Quantifying certain proteins in cerebrospinal fluid (CSF) could improve the diagnosis of Alzheimer's disease and prediction of disease progression, according to a paper in Science Translational Medicine.
The recognition that people with Alzheimer’s undergo biological changes years before the onset of clinical symptoms has spurred research into markers that may enable physicians to detect the disease before cognitive decline begins. Bringing forward disease detection may lead to improved health outcomes if it is combined with the development of interventions that are effective in preclinical patients.
That prospect led researchers at Emory University to use a high-throughput mass spectrometry assay to quantify 48 proteins in CSF samples. The samples were taken from 706 participants in the Alzheimer's Disease Neuroimaging Initiative; the proteins were selected based on earlier work aimed to integrate CSF and brain proteome networks.
Nicholas Seyfried, professor of biochemistry at Emory’s School of Medicine and co-senior author with Thomas Wingo and Allan Levey, outlined the thinking behind the approach in a statement.
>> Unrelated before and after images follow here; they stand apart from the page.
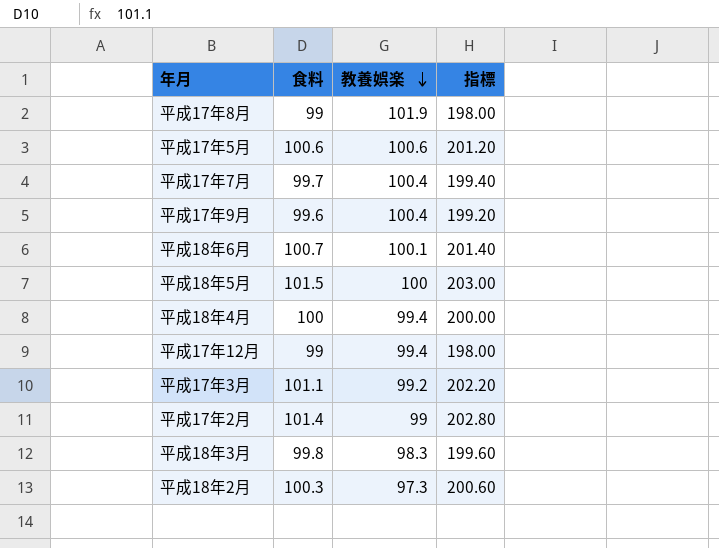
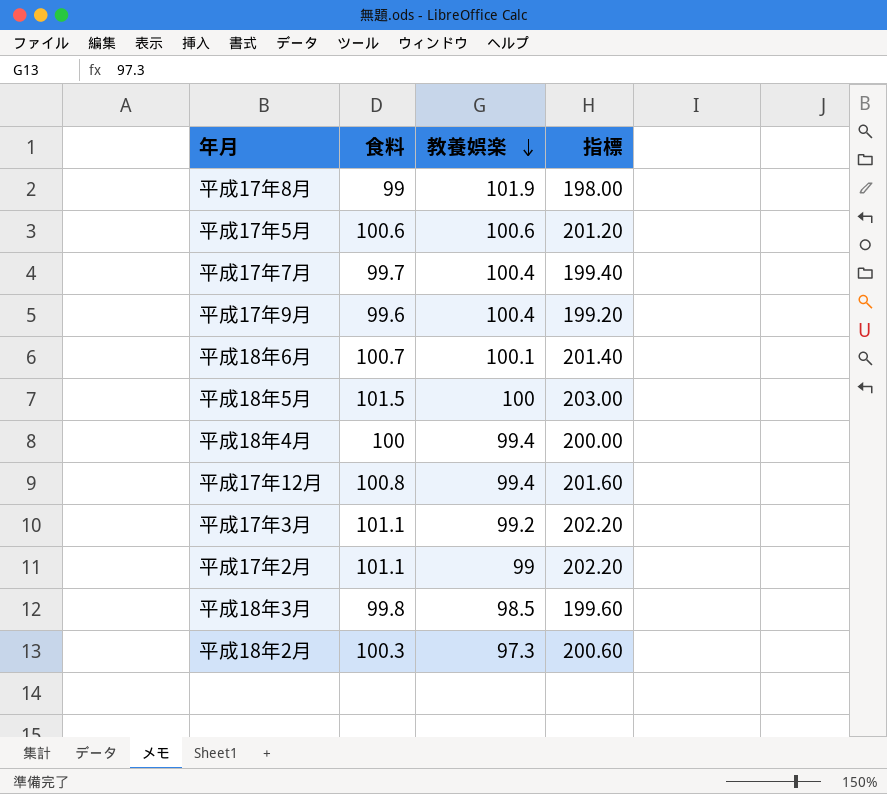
平成17年12月 | 食料: 99 -> 100.8
平成17年12月 | 指標: 198.00 -> 201.60
平成17年2月 | 食料: 101.4 -> 101.1
平成17年2月 | 指標: 202.80 -> 202.20
平成18年3月 | 教養娯楽: 98.3 -> 98.5

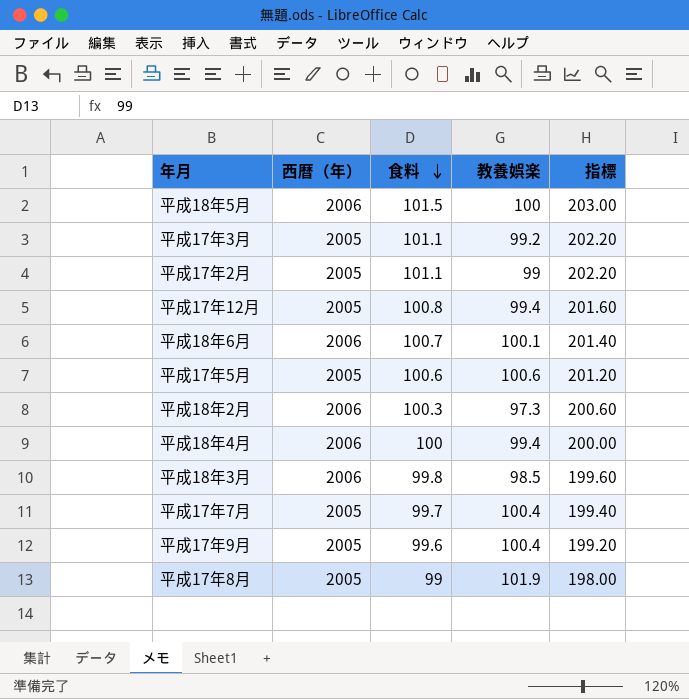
row order: 教養娯楽 descending -> 食料 descending
column 西暦（年） | position: none -> 2

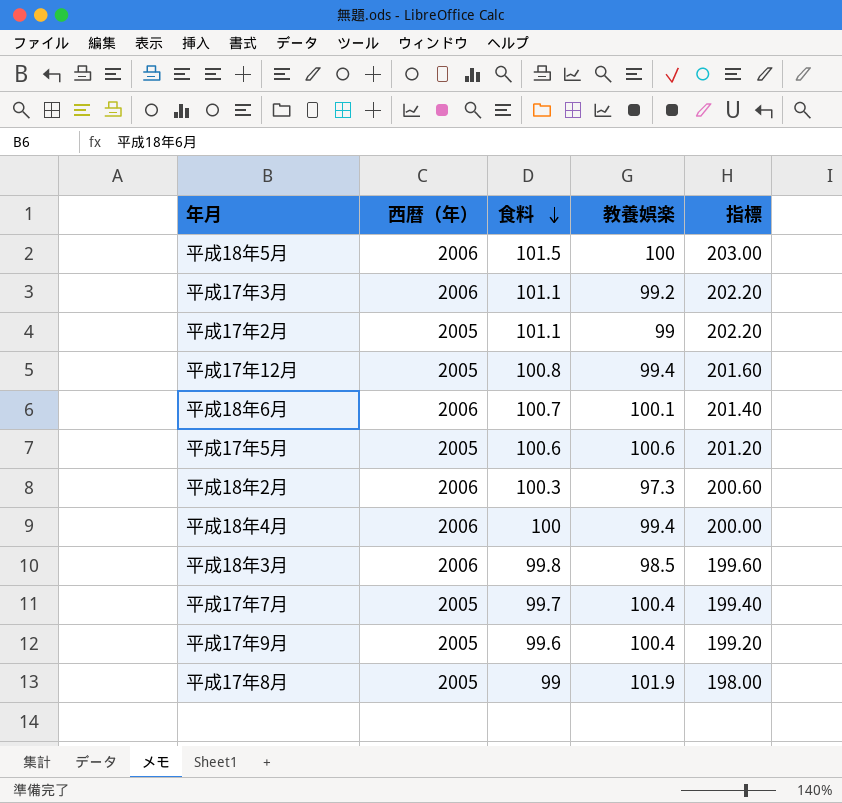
平成17年3月 | 西暦（年）: 2005 -> 2006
“The idea is that could we come up with a peripheral marker to reflect the underlying brain pathology that's easier to obtain, faster to run, and that we could screen population wise. Are you higher or lower than the average? You are either in the middle, which means you're normal, or you’re below, which is probably a good thing with this protein panel. Or you're a standard deviation above the mean. Which would indicate a risk profile,” Seyfried said.
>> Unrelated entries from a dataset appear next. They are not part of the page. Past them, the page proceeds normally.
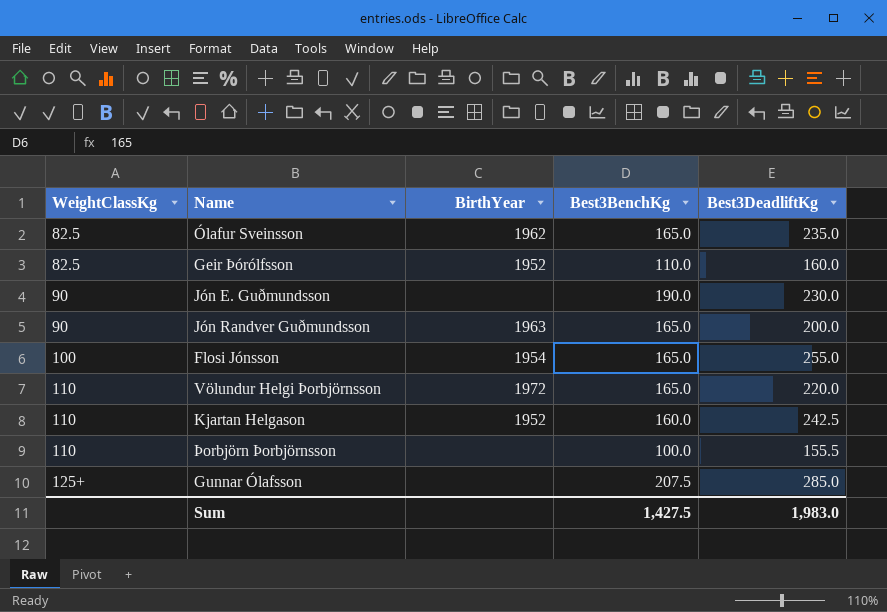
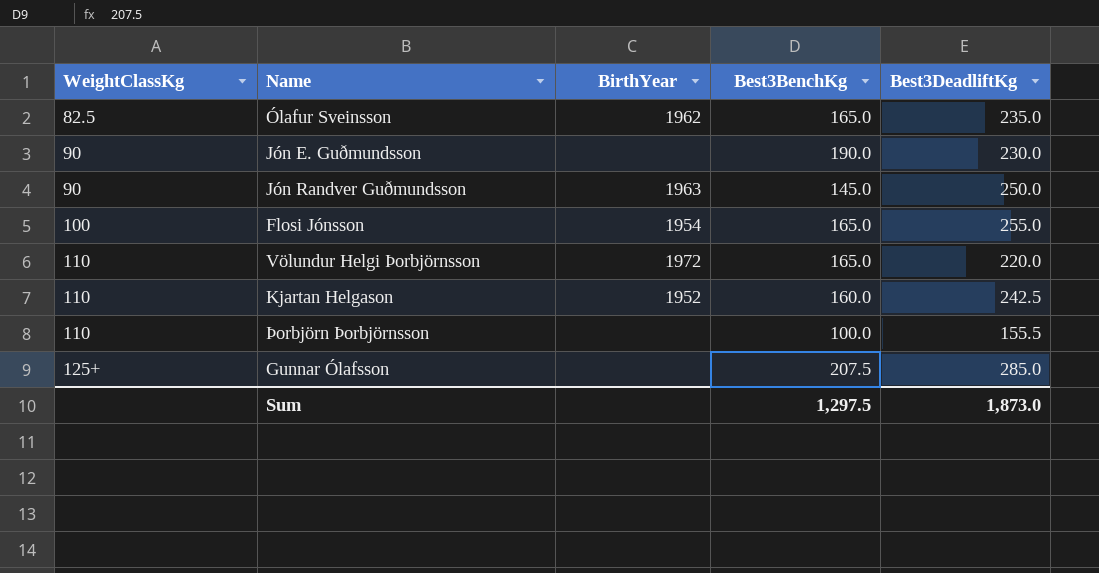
row Geir Þórólfsson: 82.5 | 1952 | 110.0 | 160.0 -> none
Jón Randver Guðmundsson | Best3BenchKg: 165.0 -> 145.0
Jón Randver Guðmundsson | Best3DeadliftKg: 200.0 -> 250.0
Sum | Best3BenchKg: 1,427.5 -> 1,297.5
Sum | Best3DeadliftKg: 1,983.0 -> 1,873.0

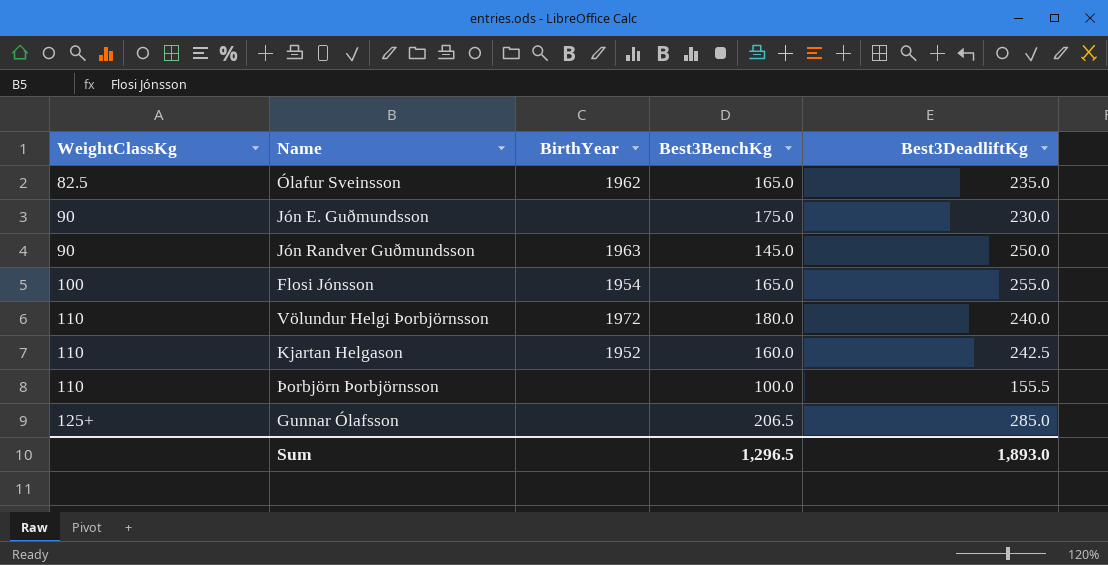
Jón E. Guðmundsson | Best3BenchKg: 190.0 -> 175.0
Völundur Helgi Þorbjörnsson | Best3BenchKg: 165.0 -> 180.0
Völundur Helgi Þorbjörnsson | Best3DeadliftKg: 220.0 -> 240.0
Gunnar Ólafsson | Best3BenchKg: 207.5 -> 206.5
Sum | Best3BenchKg: 1,297.5 -> 1,296.5
Sum | Best3DeadliftKg: 1,873.0 -> 1,893.0

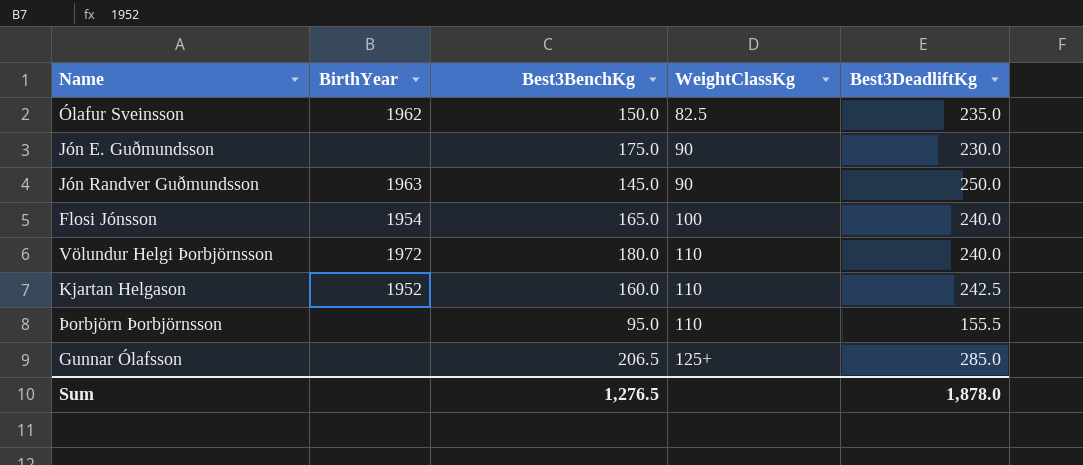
column WeightClassKg | position: 1 -> 4
Ólafur Sveinsson | Best3BenchKg: 165.0 -> 150.0
Flosi Jónsson | Best3DeadliftKg: 255.0 -> 240.0
Þorbjörn Þorbjörnsson | Best3BenchKg: 100.0 -> 95.0
Sum | Best3BenchKg: 1,296.5 -> 1,276.5
Sum | Best3DeadliftKg: 1,893.0 -> 1,878.0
The 48-protein panel was at least as effective at predicting clinical diagnosis and measures of cognitive and dementia severity as existing CSF biomarkers such as amyloid beta and tau. Adding the panel to the existing CSF biomarkers significantly improved diagnostic performance across all the studied endpoints. The combined test was the most effective way to predict cognitive decline and dementia severity.
Further validation is needed, but the study suggests that the 48-protein panel complements existing CSF biomarkers and may improve the diagnosis of Alzheimer’s and the prediction of cognitive decline and severity of dementia. The panel may complement the biomarkers because it “reflects a range of altered biology observed” in Alzheimer’s and related disorders, the authors wrote.